- AIM OF THE EXERCISE
A bare number is required: the count of lines in the material below that hold the word "Help".

────────

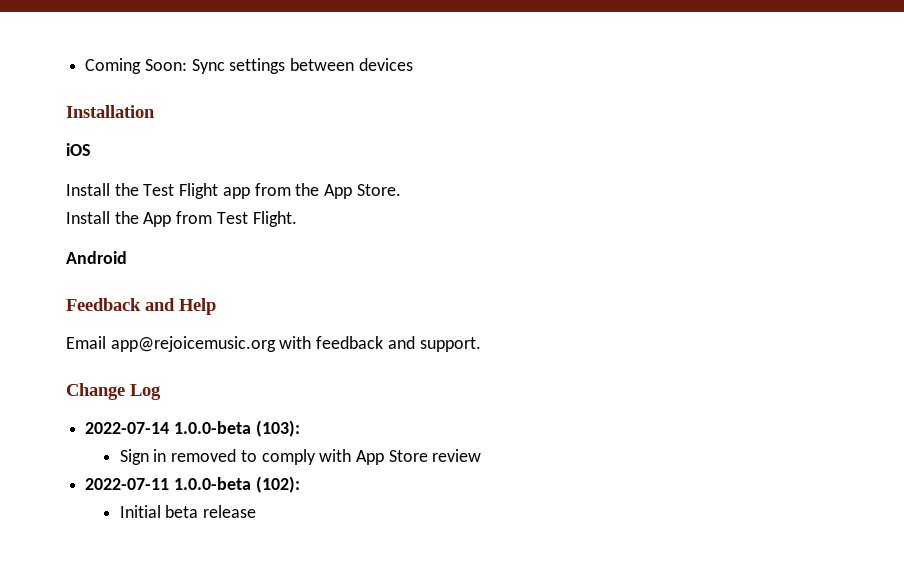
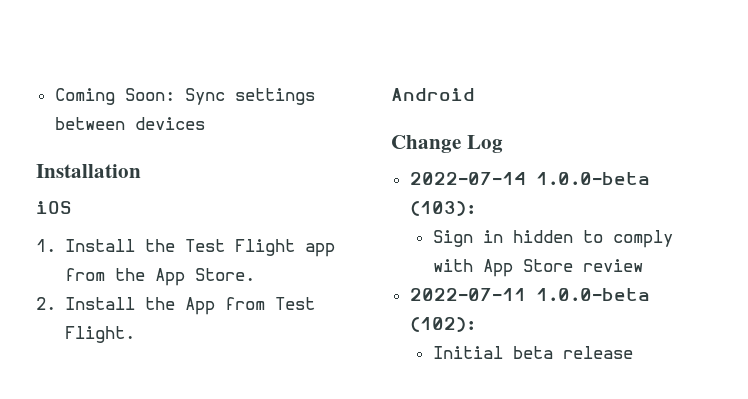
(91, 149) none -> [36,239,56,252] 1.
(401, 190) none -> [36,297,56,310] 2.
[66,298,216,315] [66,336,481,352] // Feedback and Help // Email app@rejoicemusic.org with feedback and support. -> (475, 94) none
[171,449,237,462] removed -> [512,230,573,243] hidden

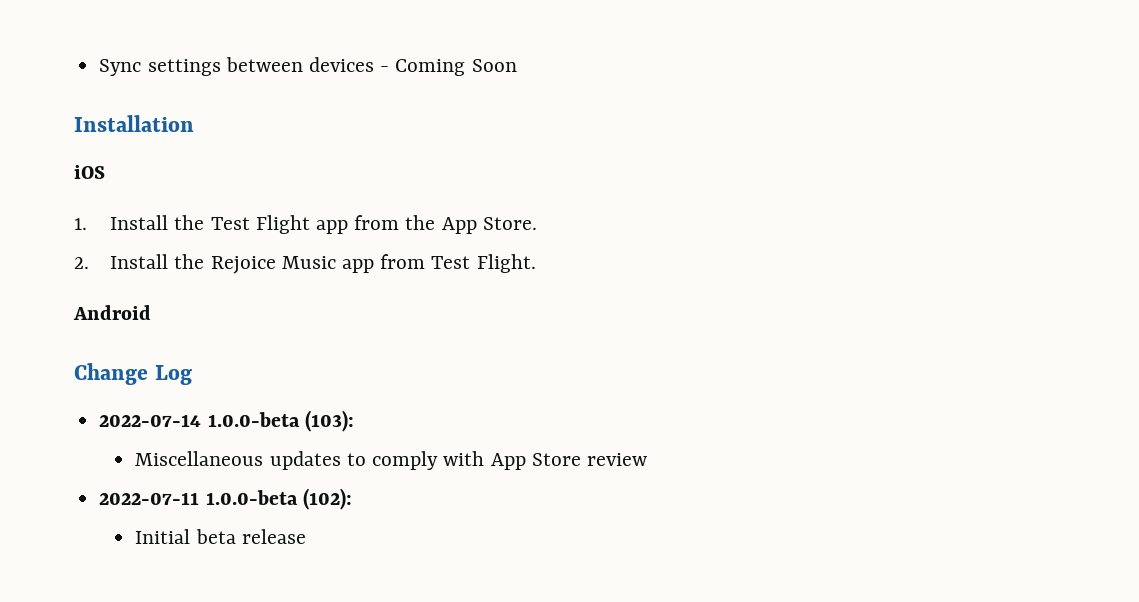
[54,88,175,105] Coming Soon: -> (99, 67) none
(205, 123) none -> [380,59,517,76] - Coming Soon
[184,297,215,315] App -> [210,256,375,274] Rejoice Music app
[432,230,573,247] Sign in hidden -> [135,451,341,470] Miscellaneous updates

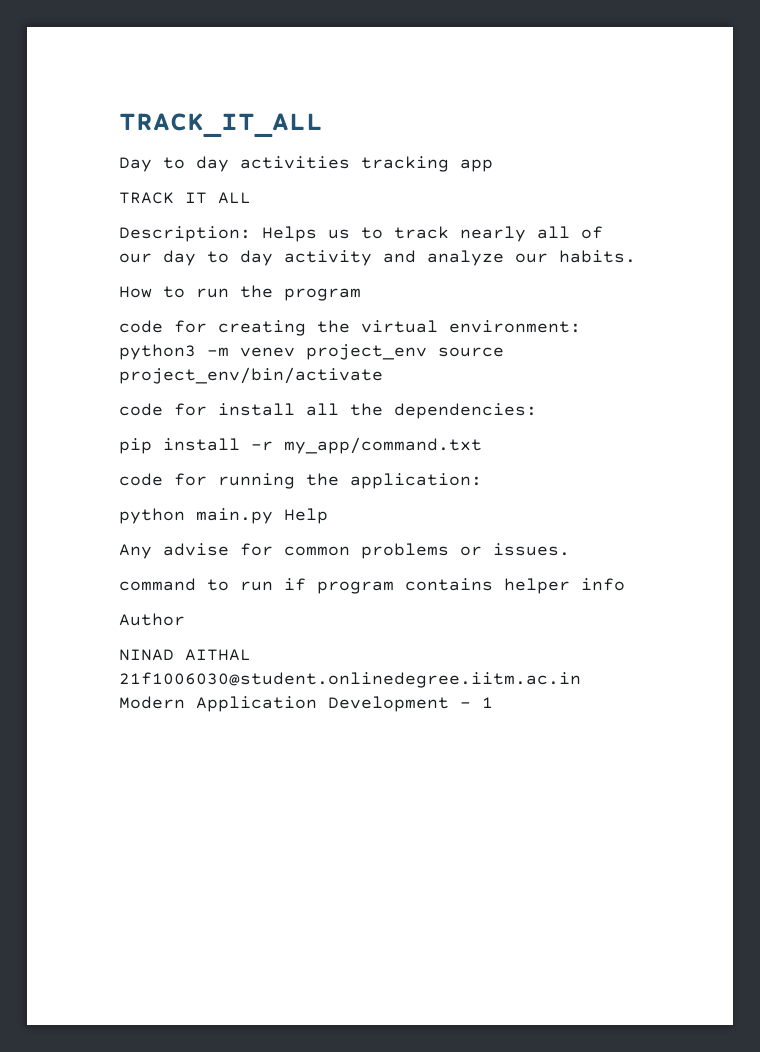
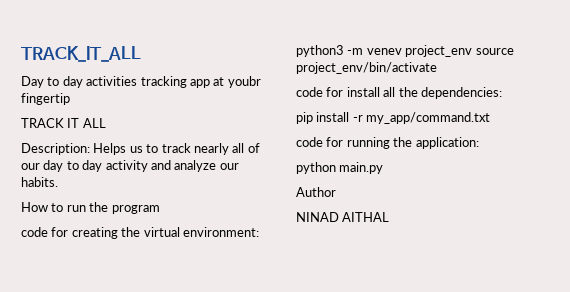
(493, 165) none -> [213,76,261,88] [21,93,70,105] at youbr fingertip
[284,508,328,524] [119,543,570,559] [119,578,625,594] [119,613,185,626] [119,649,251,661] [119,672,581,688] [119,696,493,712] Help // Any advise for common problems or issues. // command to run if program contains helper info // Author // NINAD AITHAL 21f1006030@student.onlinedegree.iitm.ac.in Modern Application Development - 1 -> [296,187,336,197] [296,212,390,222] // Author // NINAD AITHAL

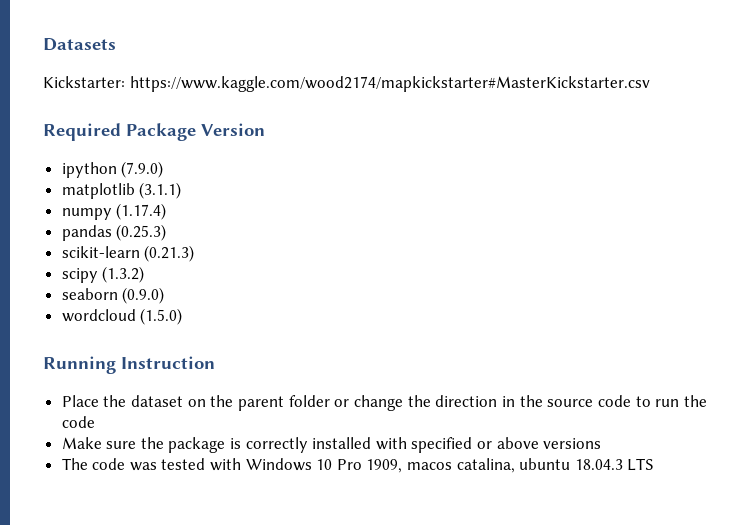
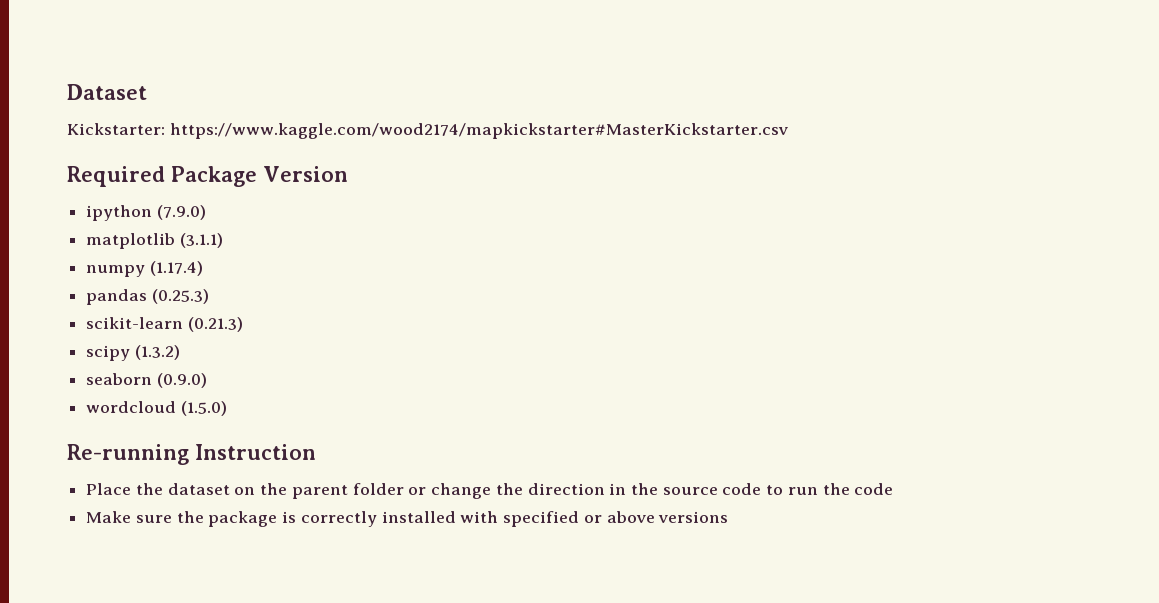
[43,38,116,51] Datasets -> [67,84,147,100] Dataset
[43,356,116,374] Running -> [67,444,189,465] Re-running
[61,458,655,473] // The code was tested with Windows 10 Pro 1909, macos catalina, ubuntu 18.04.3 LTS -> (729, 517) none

────────

- RESPONSE TO THE TASK
2